#### Given data

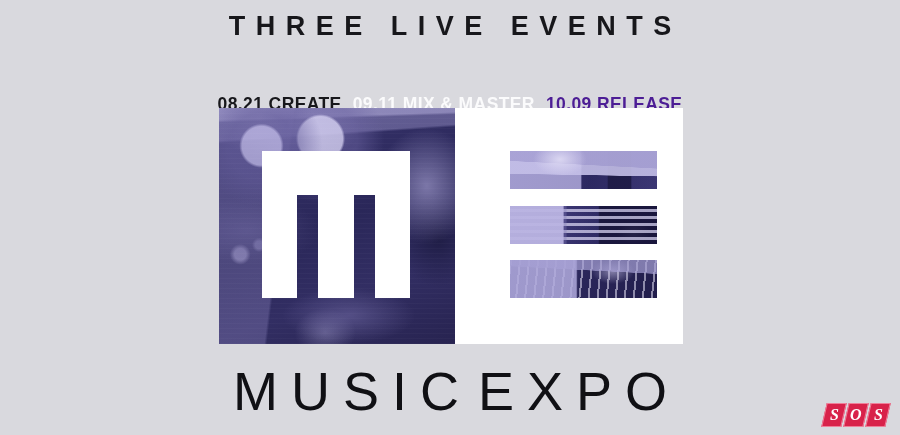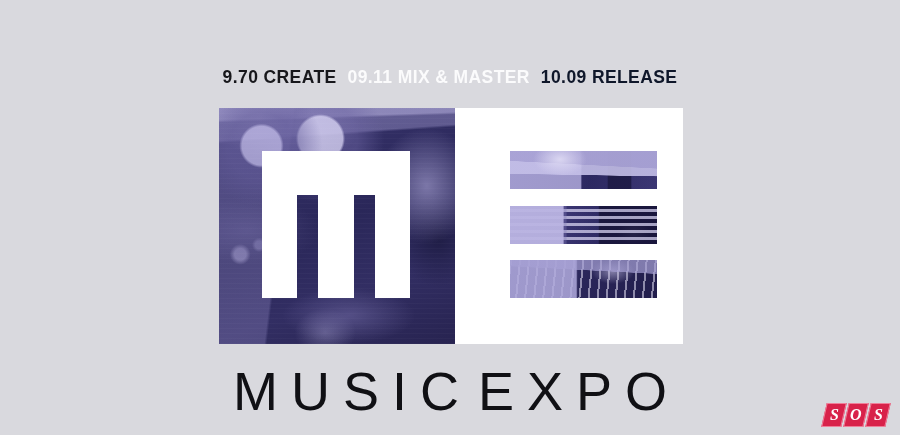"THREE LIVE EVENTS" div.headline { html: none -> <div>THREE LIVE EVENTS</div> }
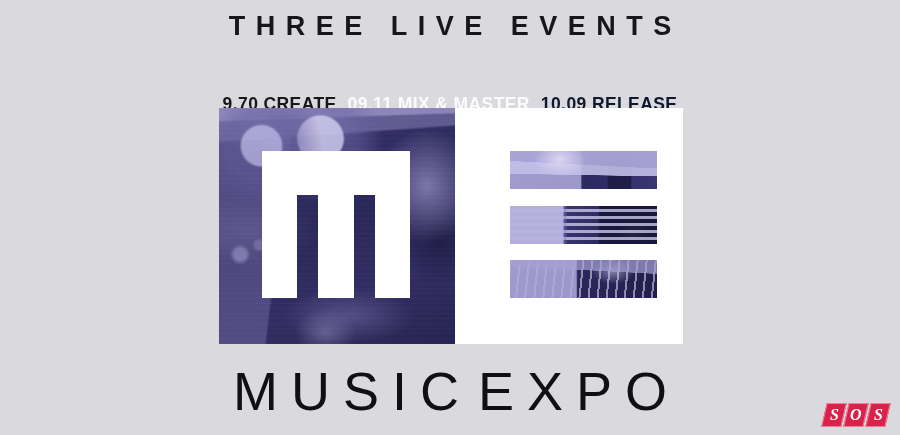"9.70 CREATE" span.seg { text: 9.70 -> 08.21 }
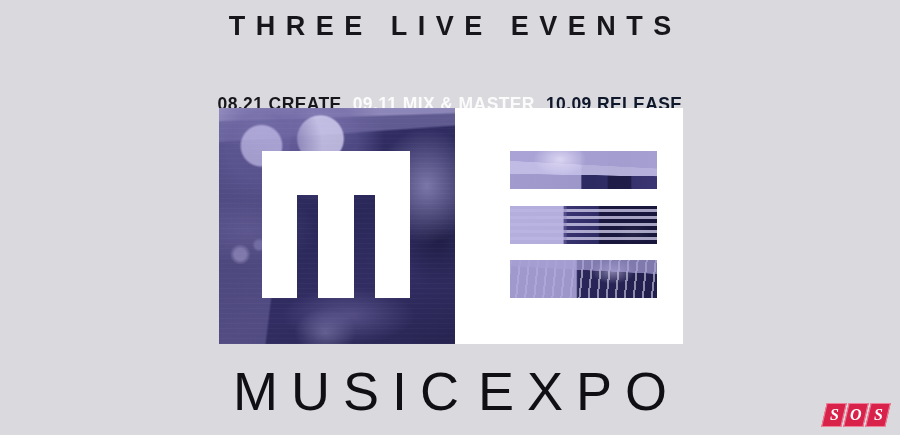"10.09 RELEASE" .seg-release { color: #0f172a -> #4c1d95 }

########
#### Given data

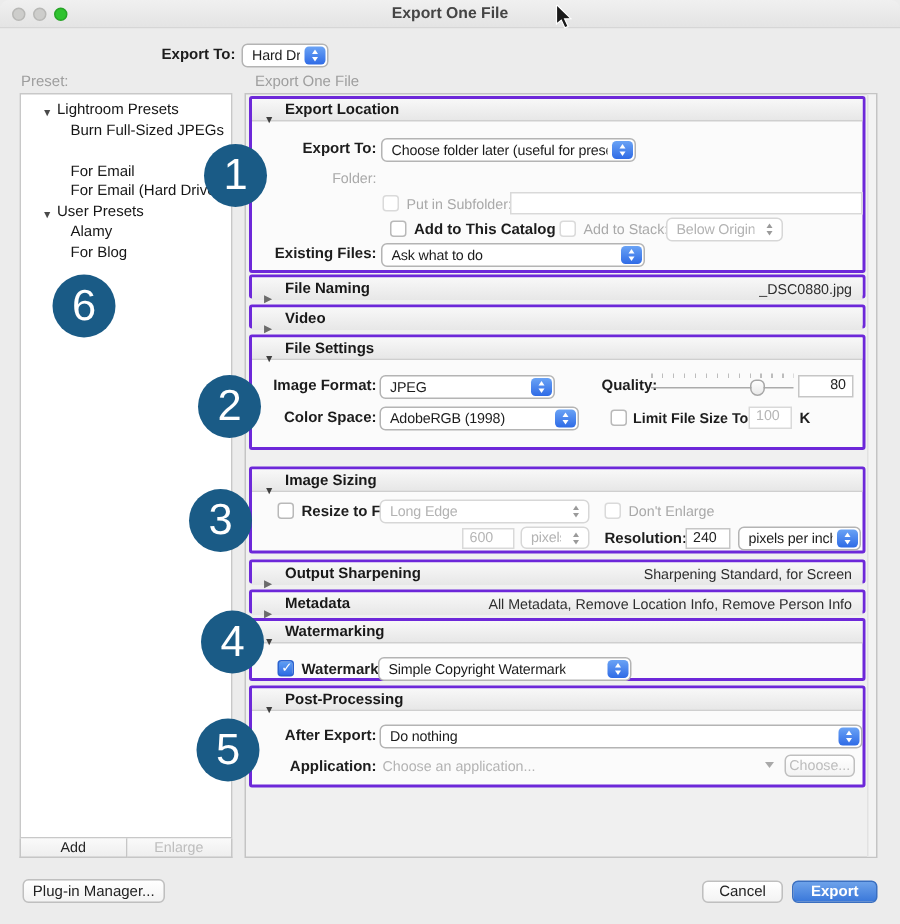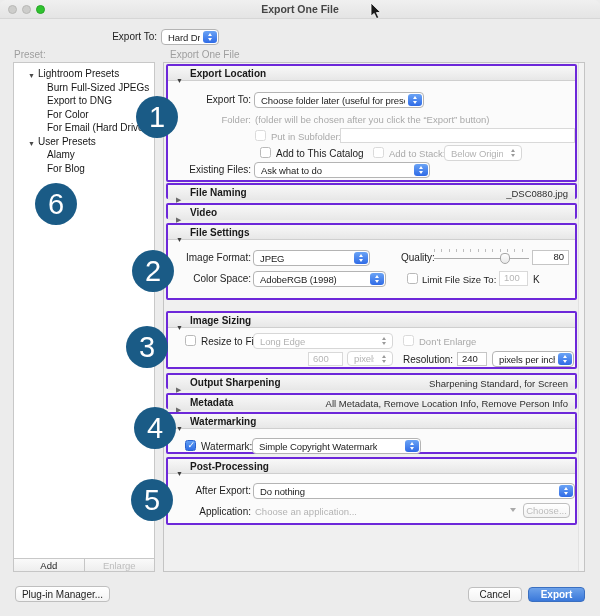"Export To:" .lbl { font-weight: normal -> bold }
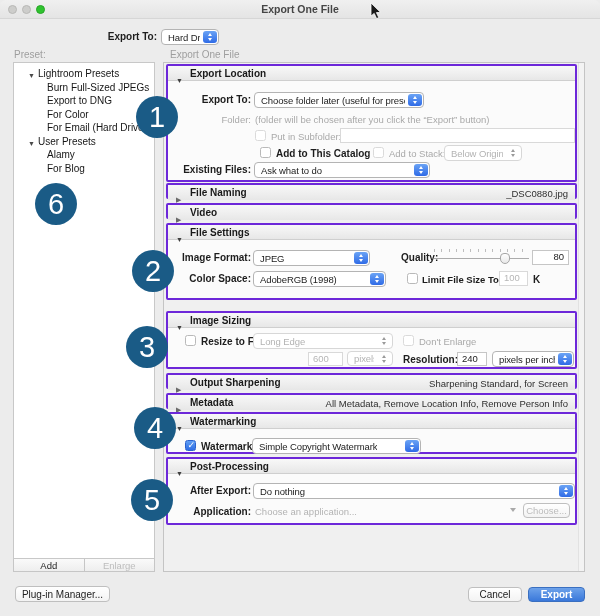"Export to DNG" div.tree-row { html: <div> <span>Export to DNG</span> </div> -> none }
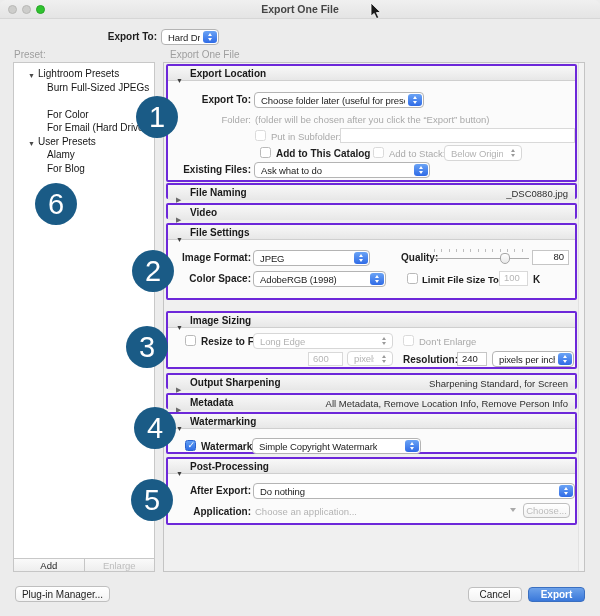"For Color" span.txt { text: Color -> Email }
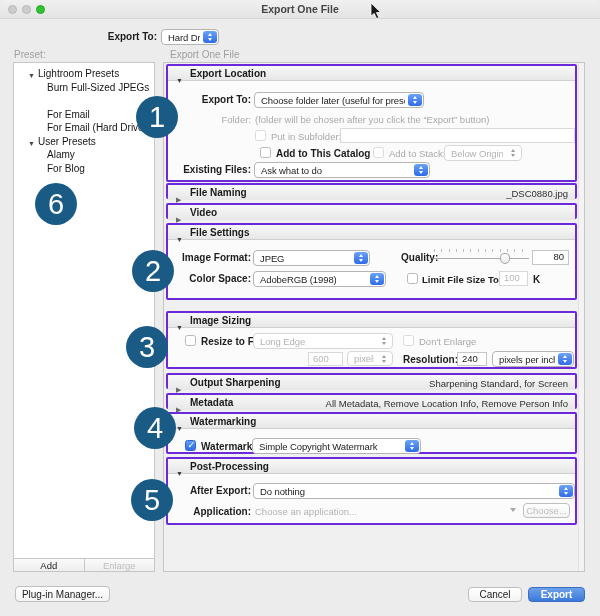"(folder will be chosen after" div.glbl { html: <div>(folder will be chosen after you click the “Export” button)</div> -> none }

########

• _Problem to work on_:
In the data above, take the line with "html: none ->", the line with "color: #0f172a ->", and every line between, and set them down exactly without pictures.

• _Result of the task_:
"THREE LIVE EVENTS" div.headline { html: none -> <div>THREE LIVE EVENTS</div> }
"9.70 CREATE" span.seg { text: 9.70 -> 08.21 }
"10.09 RELEASE" .seg-release { color: #0f172a -> #4c1d95 }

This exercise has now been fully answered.